* Work request *
Please output only the lines that begin at the line with "html: <span>的概率是______.</span> ->" and run through the end of the entries below, exactly as written. Drop all pictures.

* Data records *
◆ ◆ ◆

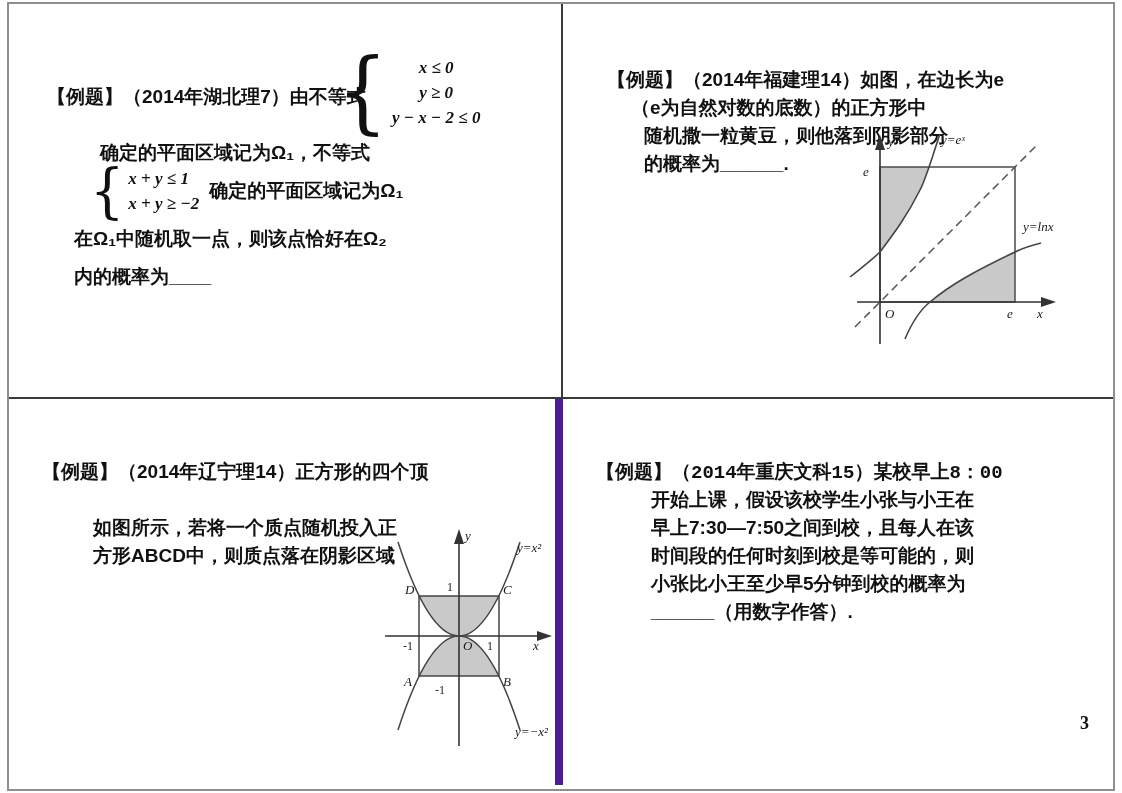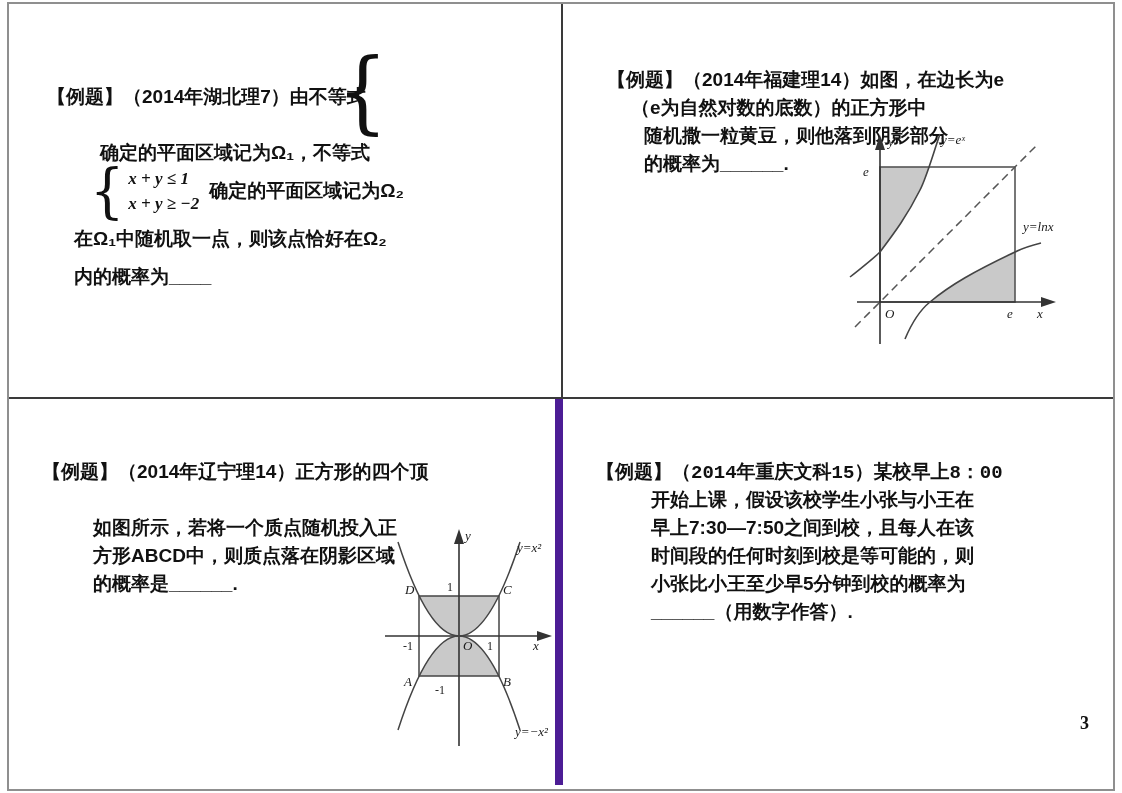"x ≤ 0" div.rows { html: none -> <div> <span>x ≤ 0</span> <span>y ≥ 0</span> <span>y − x − 2 ≤ 0</span> </div> }
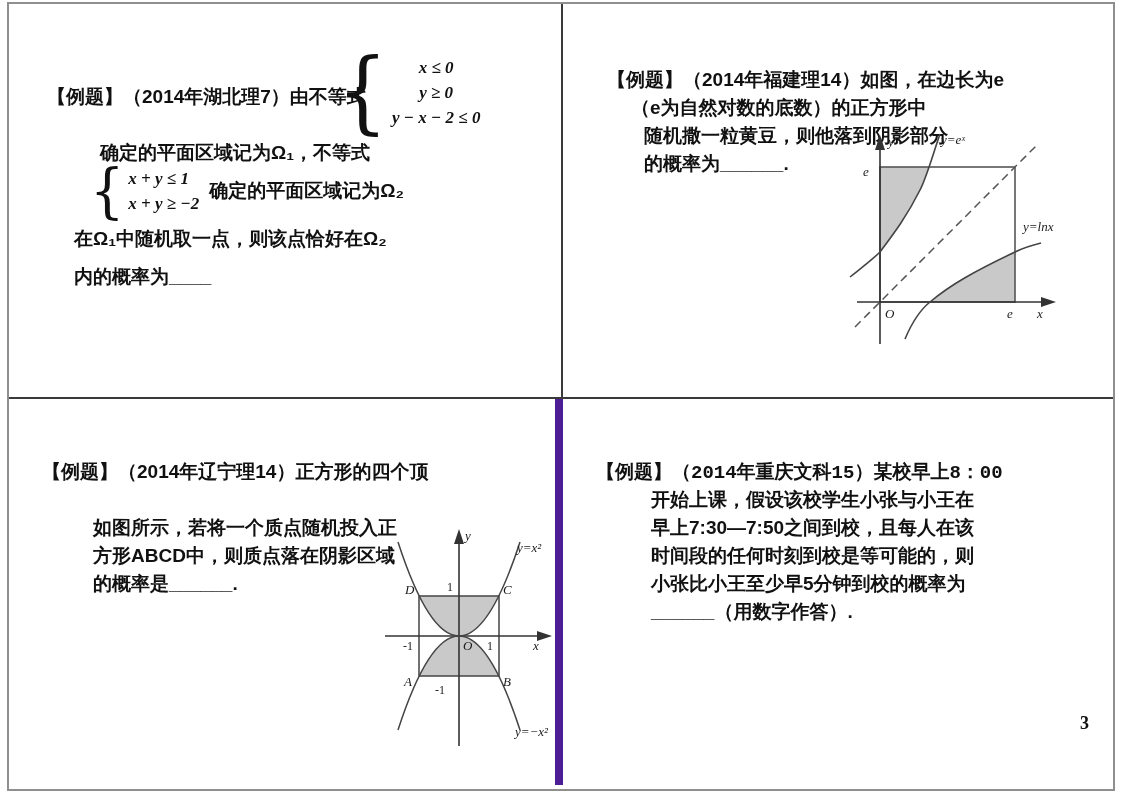"确定的平面区域记为Ω₂" span.t { text: Ω₂ -> Ω₁ }
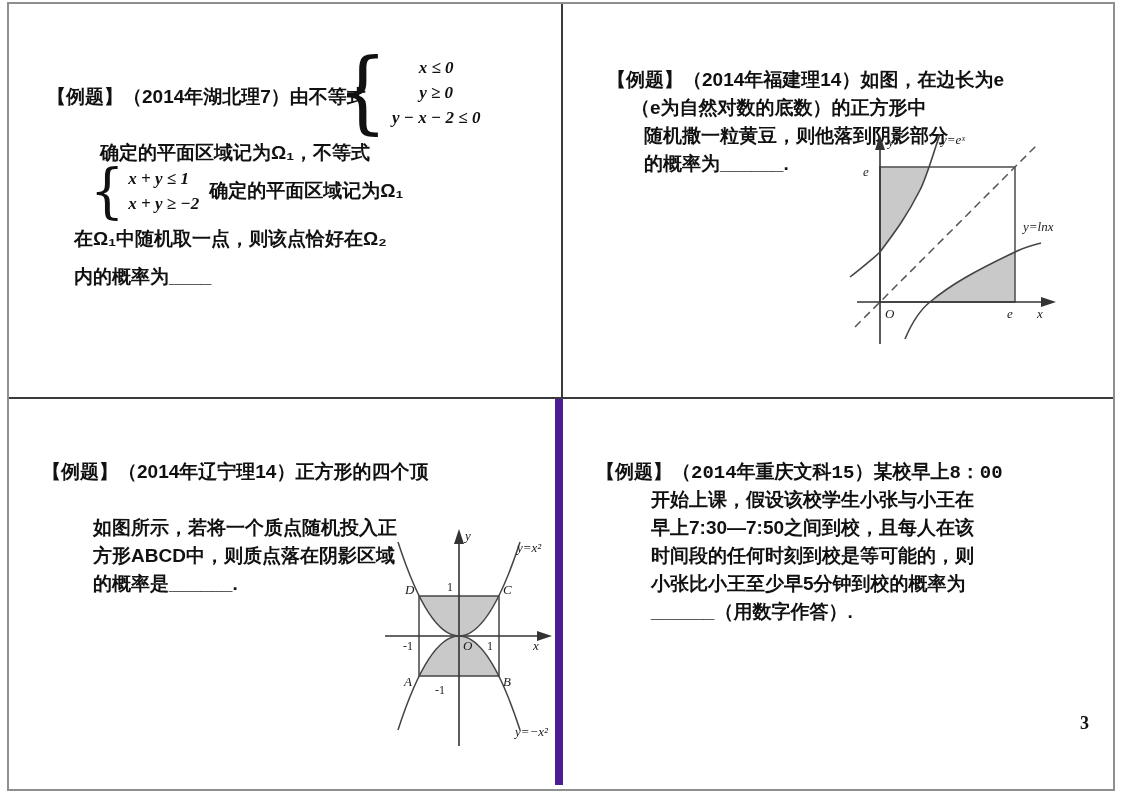"的概率是______." span.t { html: <span>的概率是______.</span> -> none }
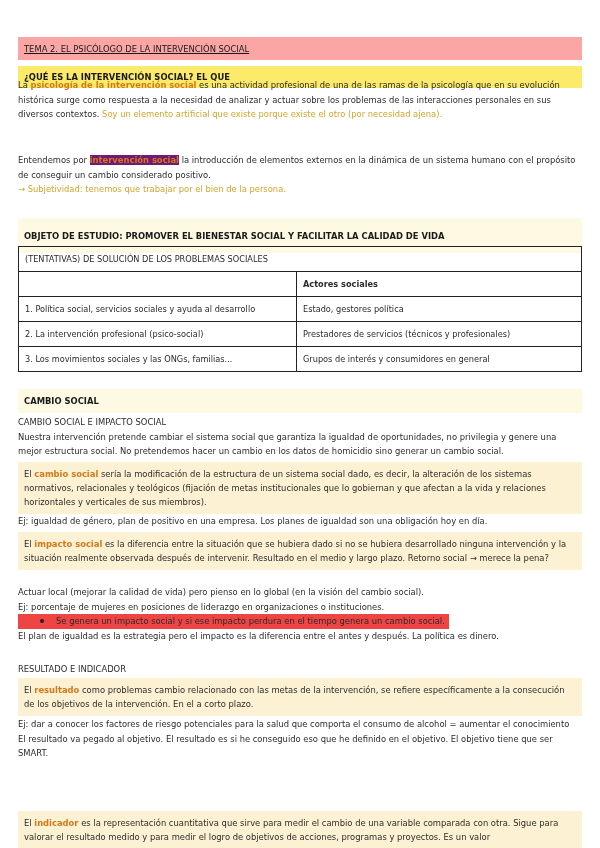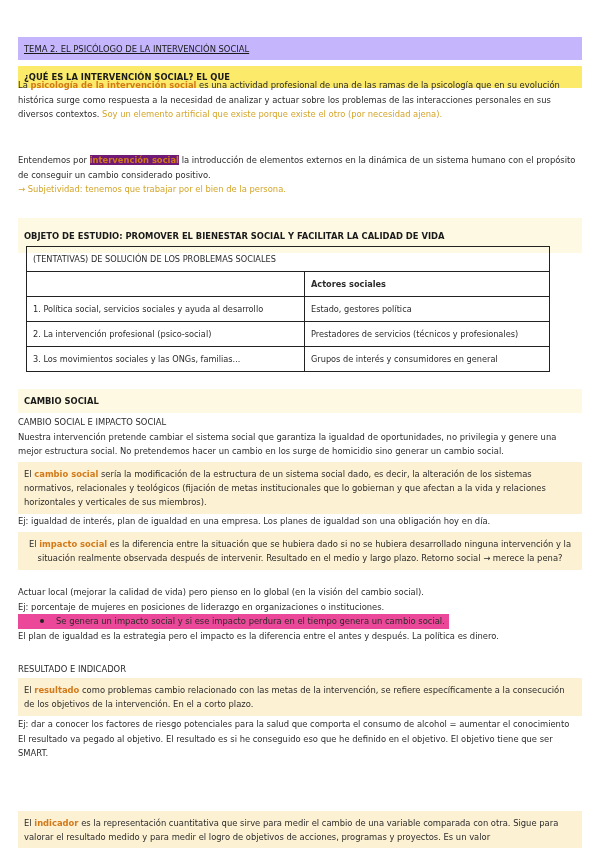"TEMA 2. EL PSICÓLOGO DE" .bar-dark { background: #c4b5fd -> #fca5a5 }
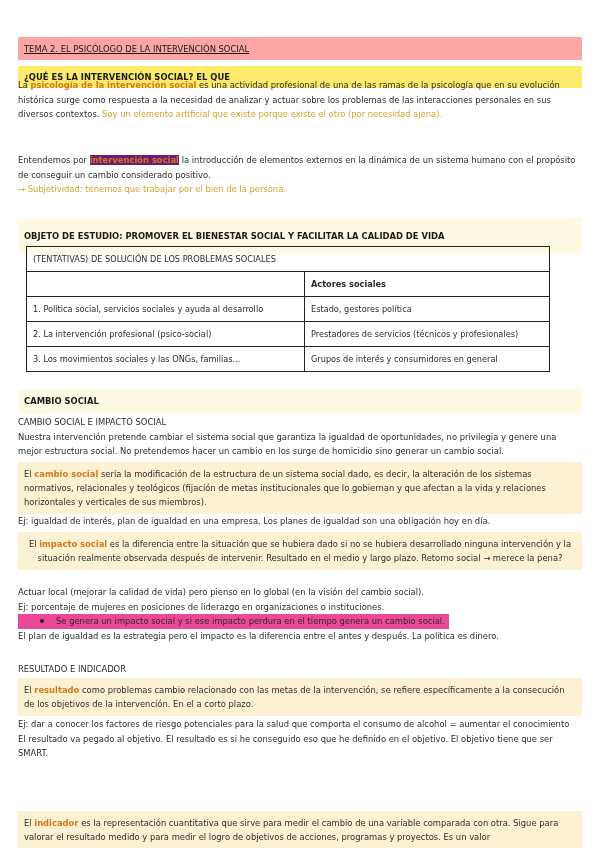"(TENTATIVAS) DE SOLUCIÓN DE LOS" table { margin-left: 8px -> none; width: 524px -> 564px }
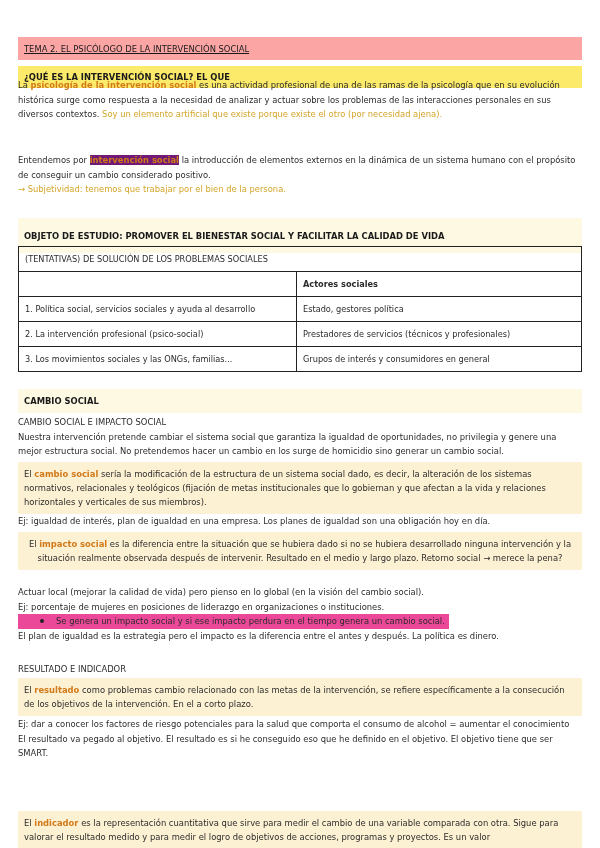"Nuestra intervención pretende cambiar el" div { text: surge -> datos }
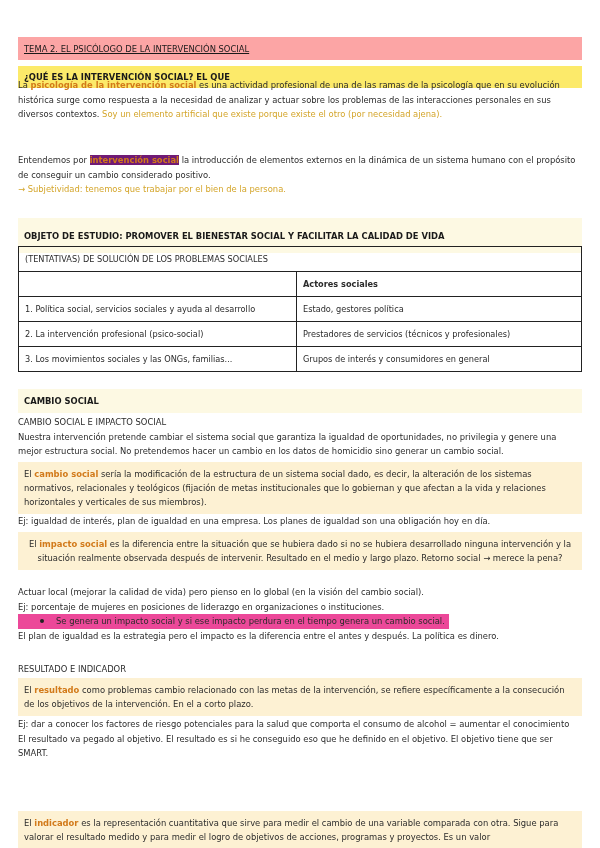"Ej: igualdad de interés, plan" div.abs { text: interés, plan de igualdad -> género, plan de positivo }
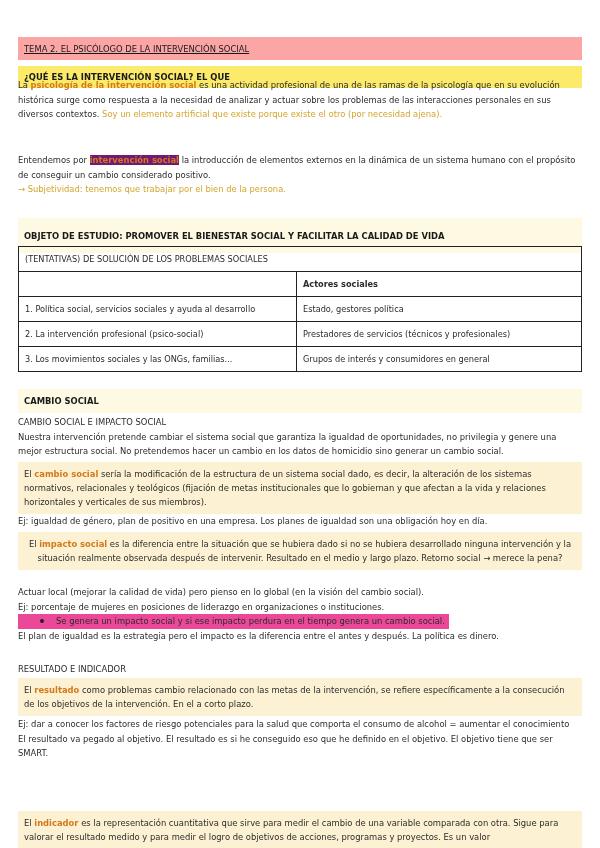"El impacto social es la" div.abs { text-align: center -> none }
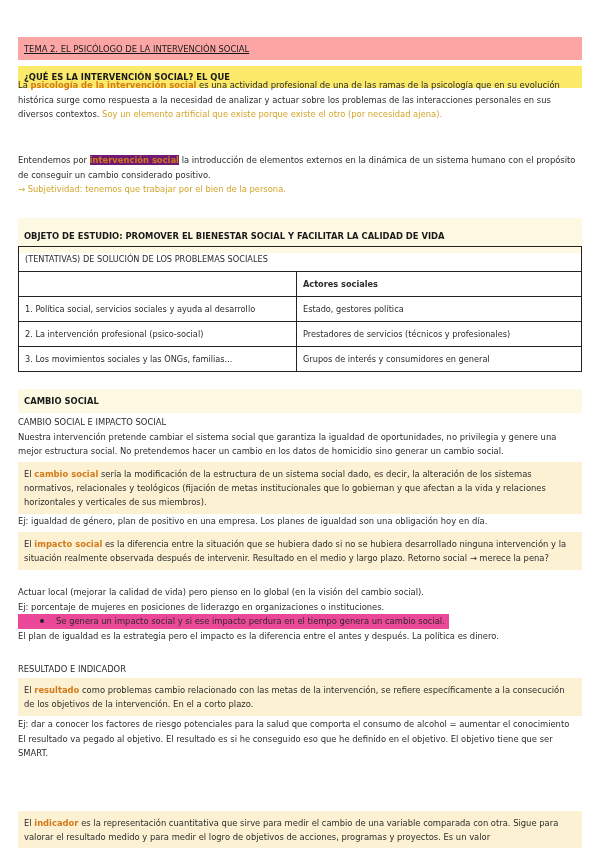"Se genera un impacto social" .bullet-row { background: #ec4899 -> #ef4444 }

◆ ◆ ◆

* Solution for this task *
"的概率是______." span.t { html: <span>的概率是______.</span> -> none }
"TEMA 2. EL PSICÓLOGO DE" .bar-dark { background: #c4b5fd -> #fca5a5 }
"(TENTATIVAS) DE SOLUCIÓN DE LOS" table { margin-left: 8px -> none; width: 524px -> 564px }
"Nuestra intervención pretende cambiar el" div { text: surge -> datos }
"Ej: igualdad de interés, plan" div.abs { text: interés, plan de igualdad -> género, plan de positivo }
"El impacto social es la" div.abs { text-align: center -> none }
"Se genera un impacto social" .bullet-row { background: #ec4899 -> #ef4444 }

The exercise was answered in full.